On August 23, 1919, the line finally opened to its Portland terminus at SE 3rd and Hawthorne. As steam trains were not permitted on the line within Portland city limits for passenger service (steam freight trains could run at night), the company procured a new motor car “similar to the one in use on the Mt. Hood railway.” This would seem to be the gas rail-bus mentioned by Labbe, later to be known derisively as the “Galloping Goose.” Comparisons with the somewhat elegant rail-bus in use on the Mount Hood Railroad seem misplaced, however, as this was an ungainly Frankenstein’s monster of a vehicle: a beat-up old road bus awkwardly transplanted onto flanged steel wheels. At first, the rail-bus pulled a trailer car for extra passenger capacity.
The “Galloping Goose” in March 1922.
As the line began to fail, Mr. Carver gradually let all his other employees go. By March 1922, he was personally driving the odd “home-made auto bus” along the line to maintain his franchises, the only remaining member of staff. The City of Portland rescinded their franchise in August 1925, and the entire line was practically abandoned by 1926, although work on the extension across the Clackamas River to Viola continued.
In a way, Labbe is correct – the “Galloping Goose” was the only car to provide service into Portland proper along the entire length of the line, but there was more to the line’s history than just that short period.

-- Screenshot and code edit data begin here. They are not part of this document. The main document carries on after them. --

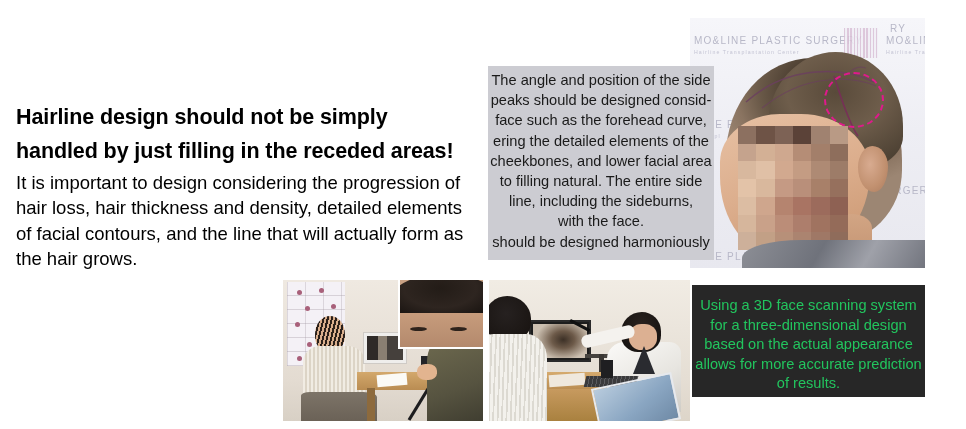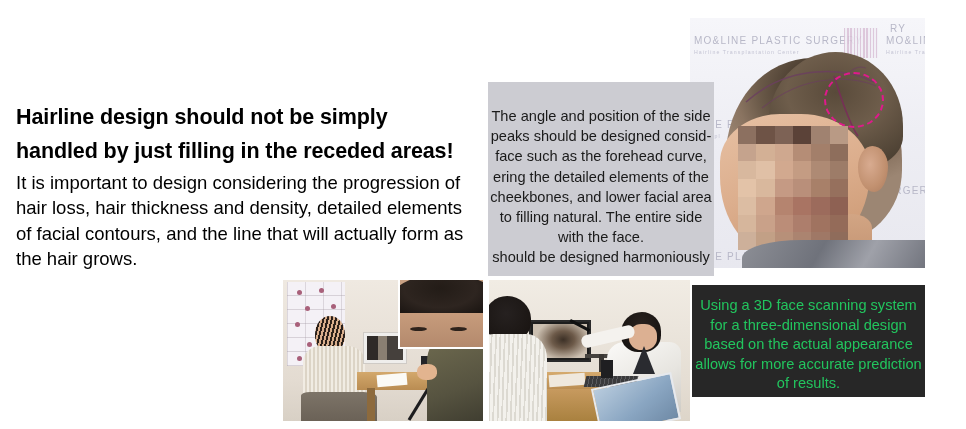--- a/index.html
+++ b/index.html
@@ -41,26 +41,26 @@
     font-size: 18.5px;
     line-height: 25.3px;
     color: #000;
     white-space: nowrap;
   }
 
   
   #gray-callout {
     position: absolute;
     left: 488px;
-    top: 82px;
+    top: 66px;
     width: 226px;
     height: 194px;
     background: #ccccd2;
     box-sizing: border-box;
-    padding-top: 24px;
+    padding-top: 4px;
   }
   #gray-callout .cl {
     font-size: 14.6px;
     line-height: 20.2px;
     text-align: center;
     color: #1a1a1a;
     white-space: nowrap;
   }
 
   
@@ -568,20 +568,21 @@
   <div class="marker-circle"></div>
 </div>
 
 <div id="gray-callout">
   <div class="cl">The angle and position of the side</div>
   <div class="cl">peaks should be designed consid-</div>
   <div class="cl">face such as the forehead curve,</div>
   <div class="cl">ering the detailed elements of the</div>
   <div class="cl">cheekbones, and lower facial area</div>
   <div class="cl">to filling natural. The entire side</div>
+  <div class="cl">line, including the sideburns,</div>
   <div class="cl">with the face.</div>
   <div class="cl">should be designed harmoniously</div>
 </div>
 
 <div id="photo-scan">
   <div class="room-wall"></div>
   <div class="grid-chart">
     <b style="left:10px; top:8px;"></b>
       <b style="left:32px; top:6px;"></b>
     <b style="left:18px; top:24px;"></b>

As for the Ewbank car, legend has it that it was acquired by PRL&P and its chassis and trucks were used to build snowplow locomotive No. 1413. Streetcar historian Richard Thompson confirms that a 1955 inventory notes that No. 1413 did acquire its trucks from the Ewbank car when it was built by PEPCO in 1925, but there’s no record of the chassis being reused. There’s also a case to be made for the Ewbank car’s four GE-75 motors coming along with the trucks.